### Exercise
Identify each line below containing the string "import" and copy it.

- - -

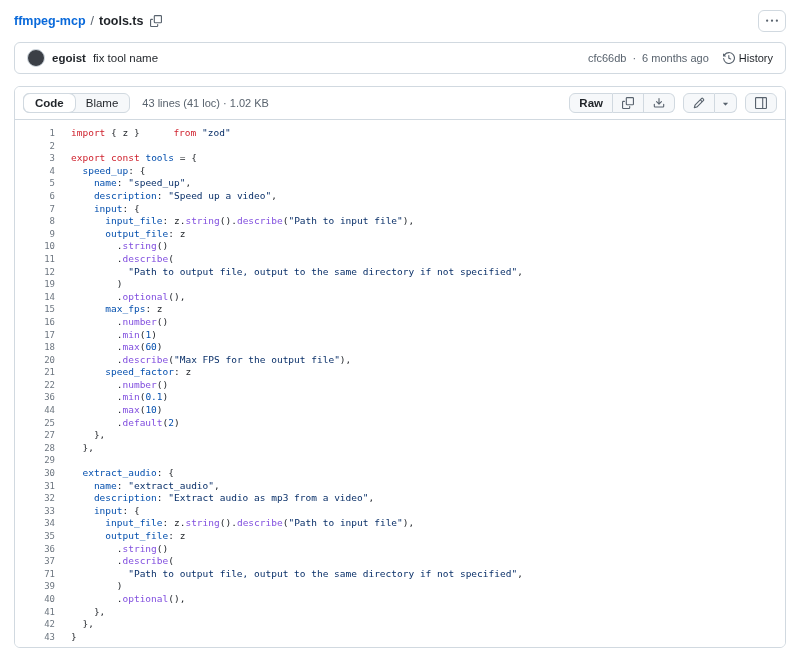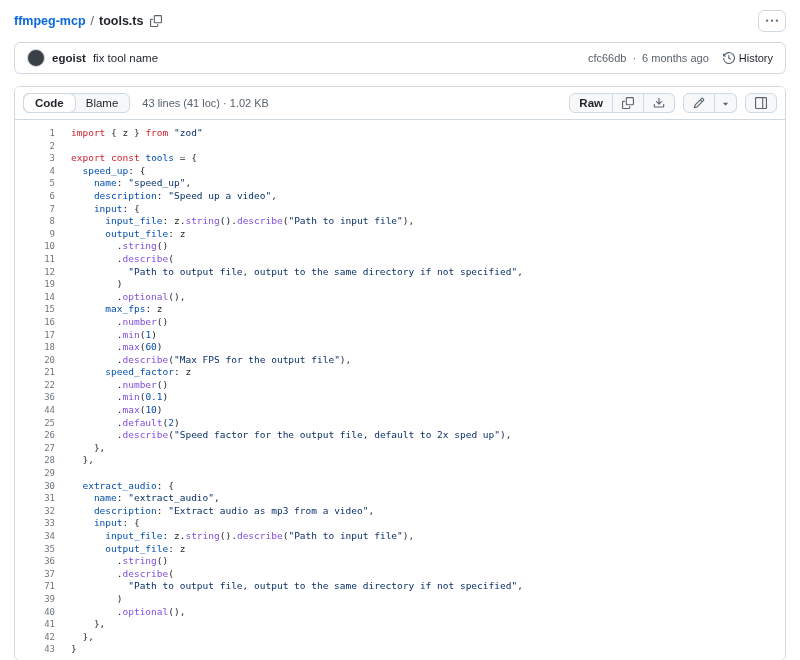--- a/index.html
+++ b/index.html
@@ -158,7 +158,7 @@
 
     <div class="code-area">
       <div id="code-lines">
-          <div class="code-row"><span class="ln">1</span><span class="lc"><span style="color: rgb(207, 34, 46);">import</span><span style="color: rgb(31, 35, 40);"> { z } </span><span style="color: rgb(207, 34, 46);">from</span><span style="color: rgb(31, 35, 40);"> </span><span style="color: rgb(10, 48, 105);">"zod"</span></span></div>
+          <div class="code-row"><span class="ln">1</span><span class="lc"><span style="color: rgb(207, 34, 46);">import</span><span style="color: rgb(31, 35, 40);"> { z } </span><span style="color: rgb(207, 34, 46); margin-left: 28px;">from</span><span style="color: rgb(31, 35, 40);"> </span><span style="color: rgb(10, 48, 105);">"zod"</span></span></div>
           <div class="code-row"><span class="ln">2</span><span class="lc">&nbsp;</span></div>
           <div class="code-row"><span class="ln">3</span><span class="lc"><span style="color: rgb(207, 34, 46);">export</span><span style="color: rgb(31, 35, 40);"> </span><span style="color: rgb(207, 34, 46);">const</span><span style="color: rgb(31, 35, 40);"> </span><span style="color: rgb(5, 80, 174);">tools</span><span style="color: rgb(31, 35, 40);"> = {</span></span></div>
           <div class="code-row"><span class="ln">4</span><span class="lc"><span style="color: rgb(31, 35, 40);">  </span><span style="color: rgb(5, 80, 174);">speed_up</span><span style="color: rgb(31, 35, 40);">: {</span></span></div>

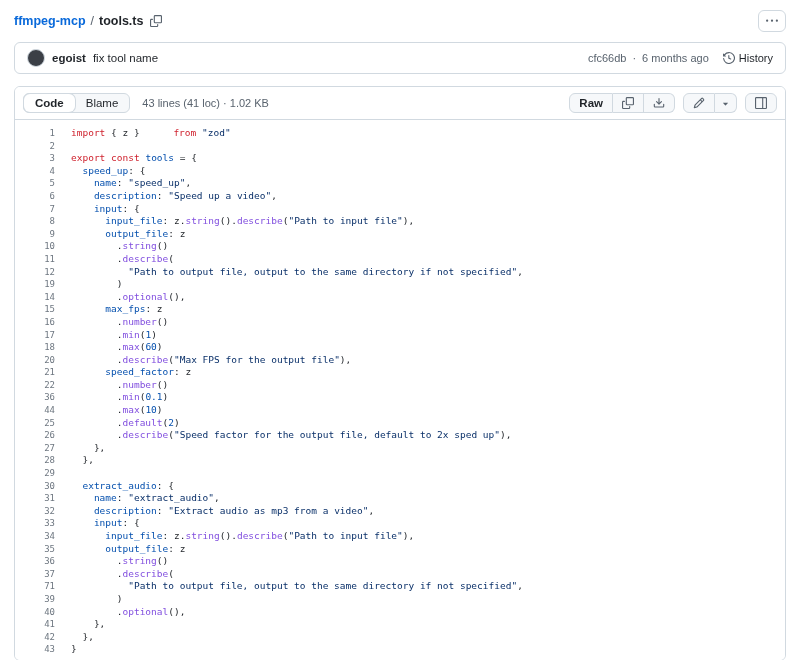--- a/index.html
+++ b/index.html
@@ -182,7 +182,6 @@
           <div class="code-row"><span class="ln">36</span><span class="lc"><span style="color: rgb(31, 35, 40);">        .</span><span style="color: rgb(130, 80, 223);">min</span><span style="color: rgb(31, 35, 40);">(</span><span style="color: rgb(5, 80, 174);">0.1</span><span style="color: rgb(31, 35, 40);">)</span></span></div>
           <div class="code-row"><span class="ln">44</span><span class="lc"><span style="color: rgb(31, 35, 40);">        .</span><span style="color: rgb(130, 80, 223);">max</span><span style="color: rgb(31, 35, 40);">(</span><span style="color: rgb(5, 80, 174);">10</span><span style="color: rgb(31, 35, 40);">)</span></span></div>
           <div class="code-row"><span class="ln">25</span><span class="lc"><span style="color: rgb(31, 35, 40);">        .</span><span style="color: rgb(130, 80, 223);">default</span><span style="color: rgb(31, 35, 40);">(</span><span style="color: rgb(5, 80, 174);">2</span><span style="color: rgb(31, 35, 40);">)</span></span></div>
-          <div class="code-row"><span class="ln">26</span><span class="lc"><span style="color: rgb(31, 35, 40);">        .</span><span style="color: rgb(130, 80, 223);">describe</span><span style="color: rgb(31, 35, 40);">(</span><span style="color: rgb(10, 48, 105);">"Speed factor for the output file, default to 2x sped up"</span><span style="color: rgb(31, 35, 40);">),</span></span></div>
           <div class="code-row"><span class="ln">27</span><span class="lc"><span style="color: rgb(31, 35, 40);">    },</span></span></div>
           <div class="code-row"><span class="ln">28</span><span class="lc"><span style="color: rgb(31, 35, 40);">  },</span></span></div>
           <div class="code-row"><span class="ln">29</span><span class="lc">&nbsp;</span></div>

- - -

### Answer section
-          <div class="code-row"><span class="ln">1</span><span class="lc"><span style="color: rgb(207, 34, 46);">import</span><span style="color: rgb(31, 35, 40);"> { z } </span><span style="color: rgb(207, 34, 46);">from</span><span style="color: rgb(31, 35, 40);"> </span><span style="color: rgb(10, 48, 105);">"zod"</span></span></div>
+          <div class="code-row"><span class="ln">1</span><span class="lc"><span style="color: rgb(207, 34, 46);">import</span><span style="color: rgb(31, 35, 40);"> { z } </span><span style="color: rgb(207, 34, 46); margin-left: 28px;">from</span><span style="color: rgb(31, 35, 40);"> </span><span style="color: rgb(10, 48, 105);">"zod"</span></span></div>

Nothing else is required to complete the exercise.